┌────────

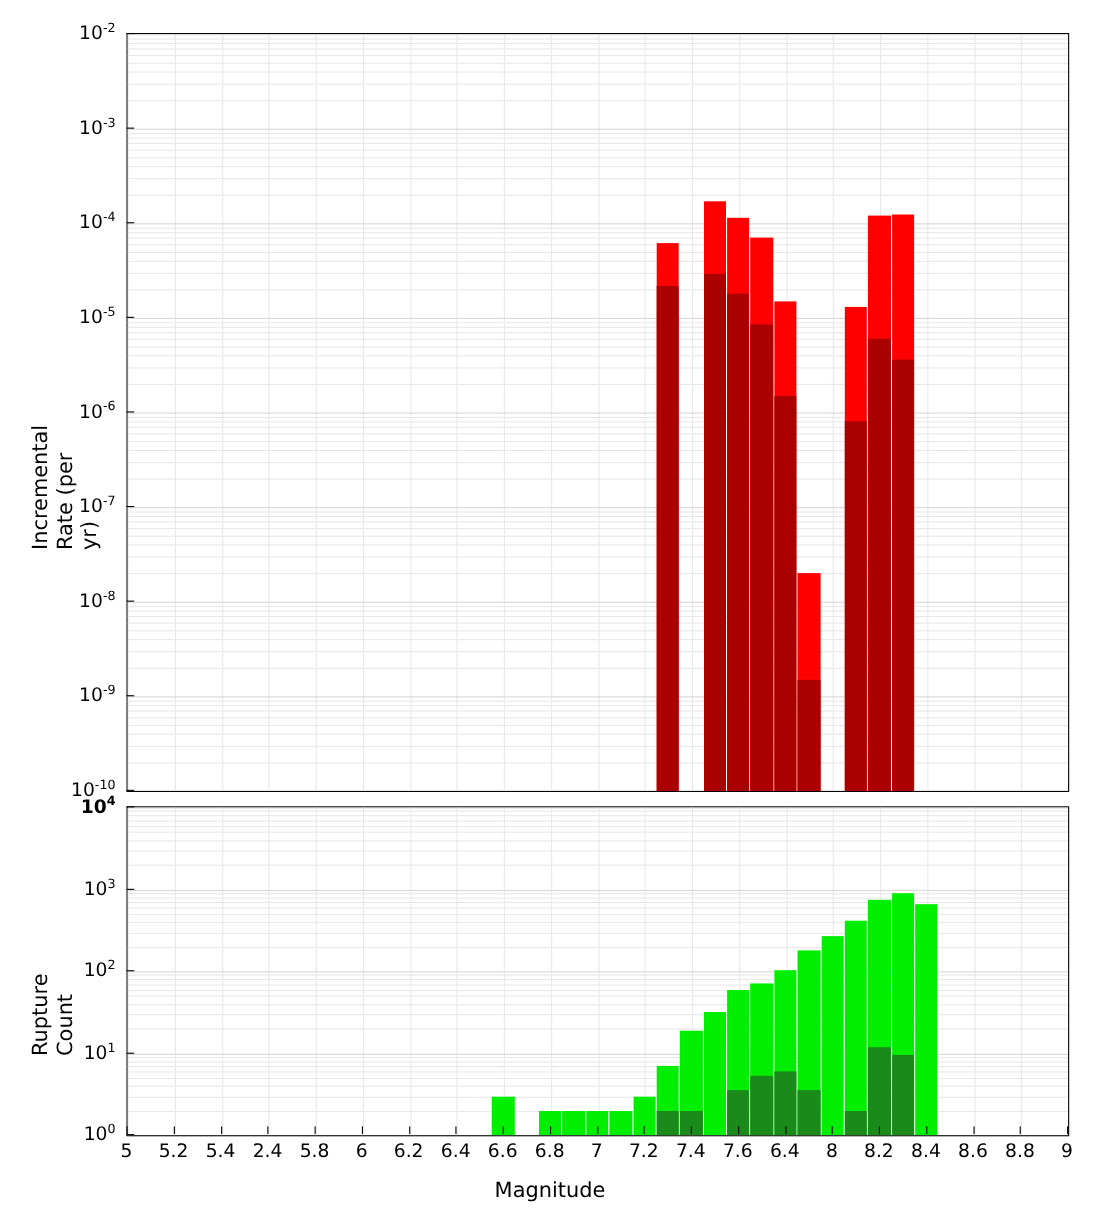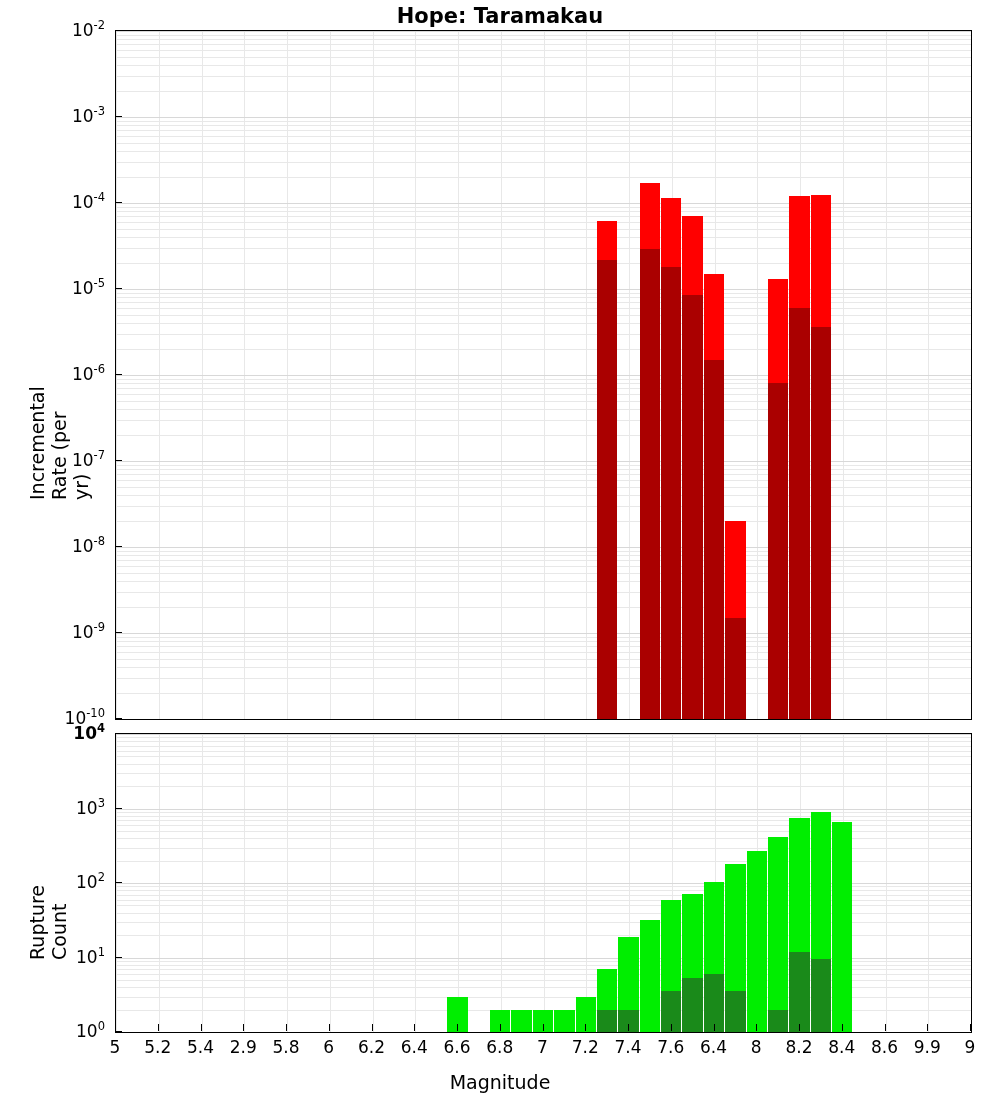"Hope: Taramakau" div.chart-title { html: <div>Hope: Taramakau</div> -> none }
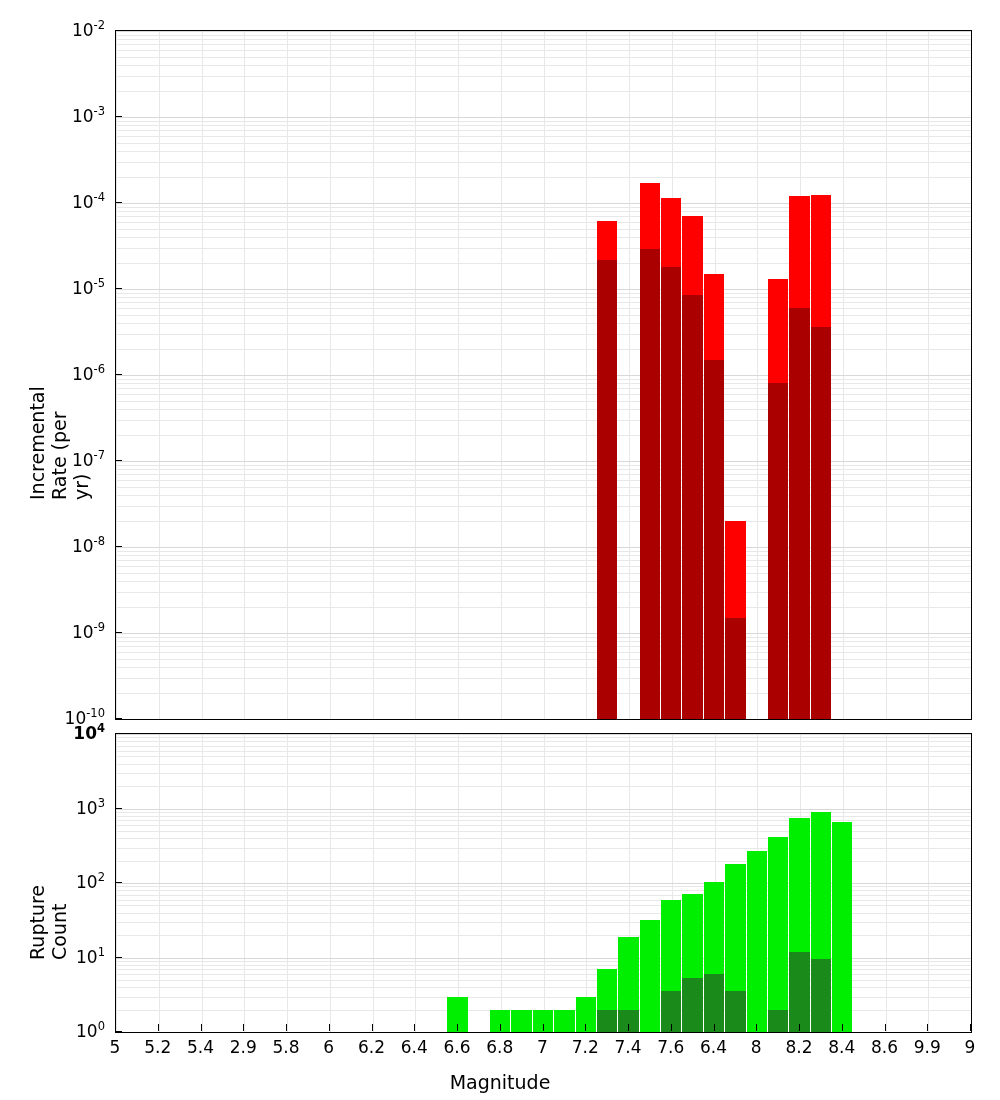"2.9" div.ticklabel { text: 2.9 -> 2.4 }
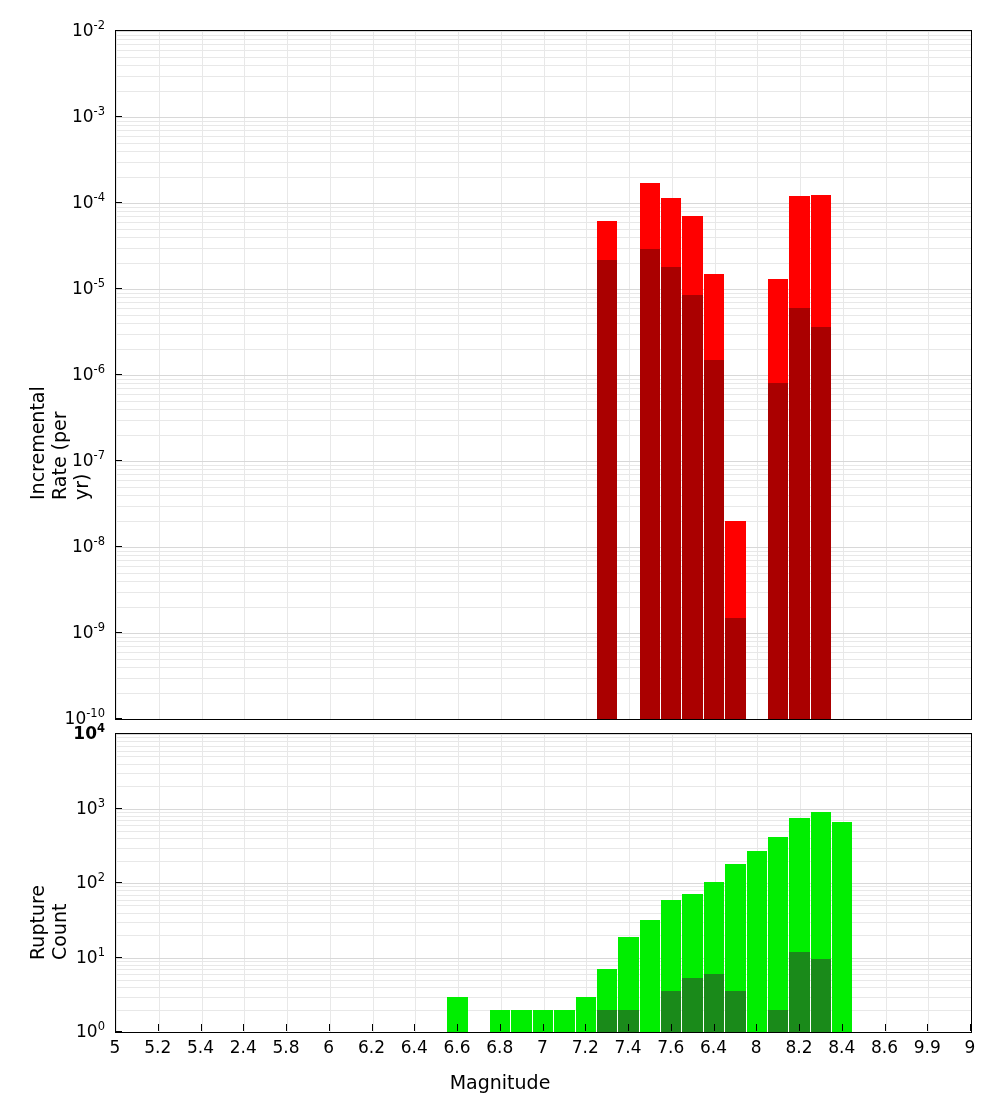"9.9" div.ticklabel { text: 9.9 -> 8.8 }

└────────
┌────────

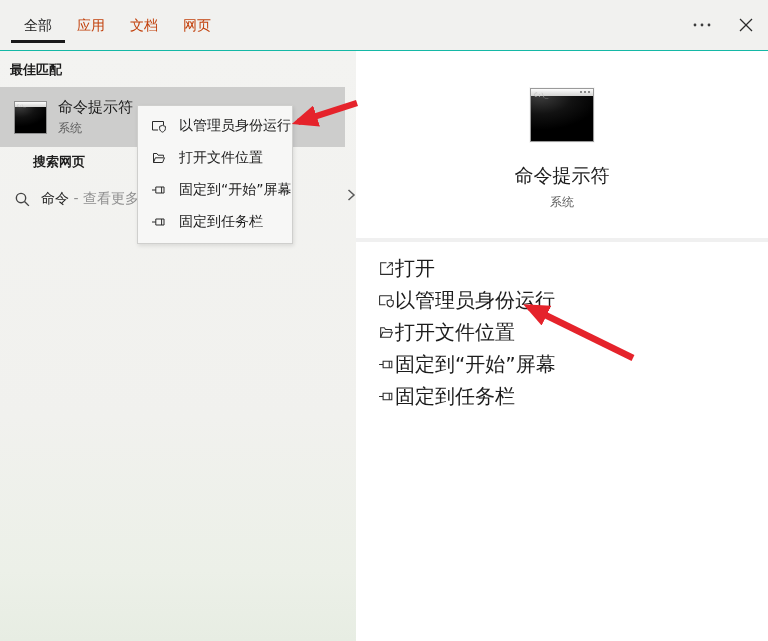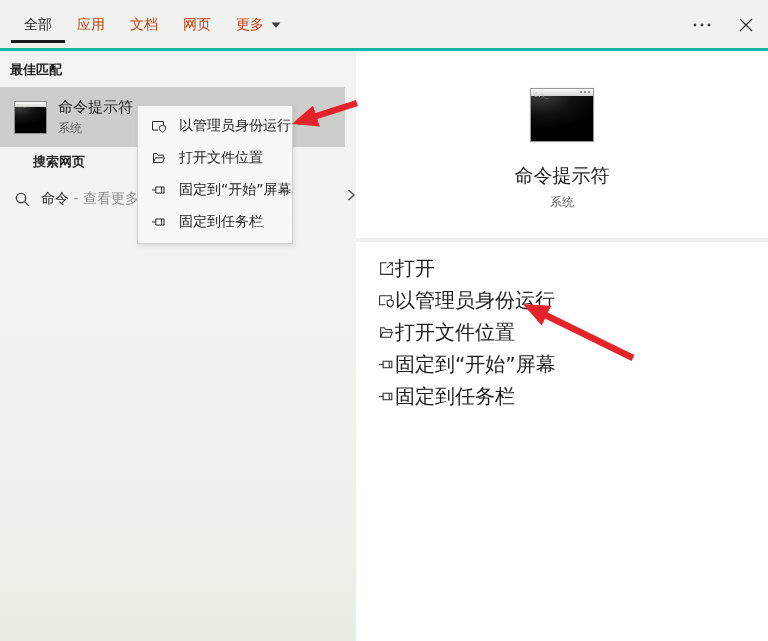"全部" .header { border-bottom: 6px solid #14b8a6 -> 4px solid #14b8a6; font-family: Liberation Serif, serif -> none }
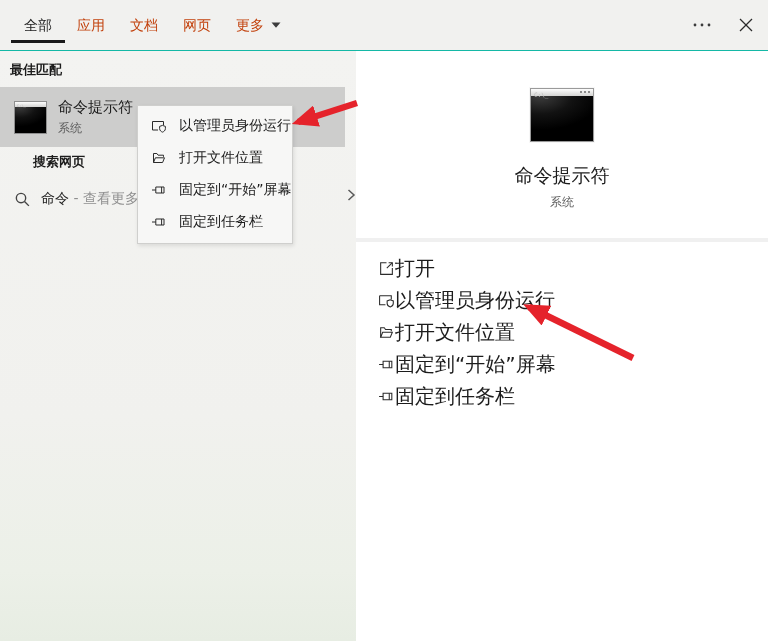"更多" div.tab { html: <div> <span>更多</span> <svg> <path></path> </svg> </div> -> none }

└────────

# [What the task requires]
Above are the records. Copy only the lines from the one with "html: <div>Hope: Taramakau</div>" through the one with "text: 9.9 ->", exactly, with no pictures.

# [Result of the exercise]
"Hope: Taramakau" div.chart-title { html: <div>Hope: Taramakau</div> -> none }
"2.9" div.ticklabel { text: 2.9 -> 2.4 }
"9.9" div.ticklabel { text: 9.9 -> 8.8 }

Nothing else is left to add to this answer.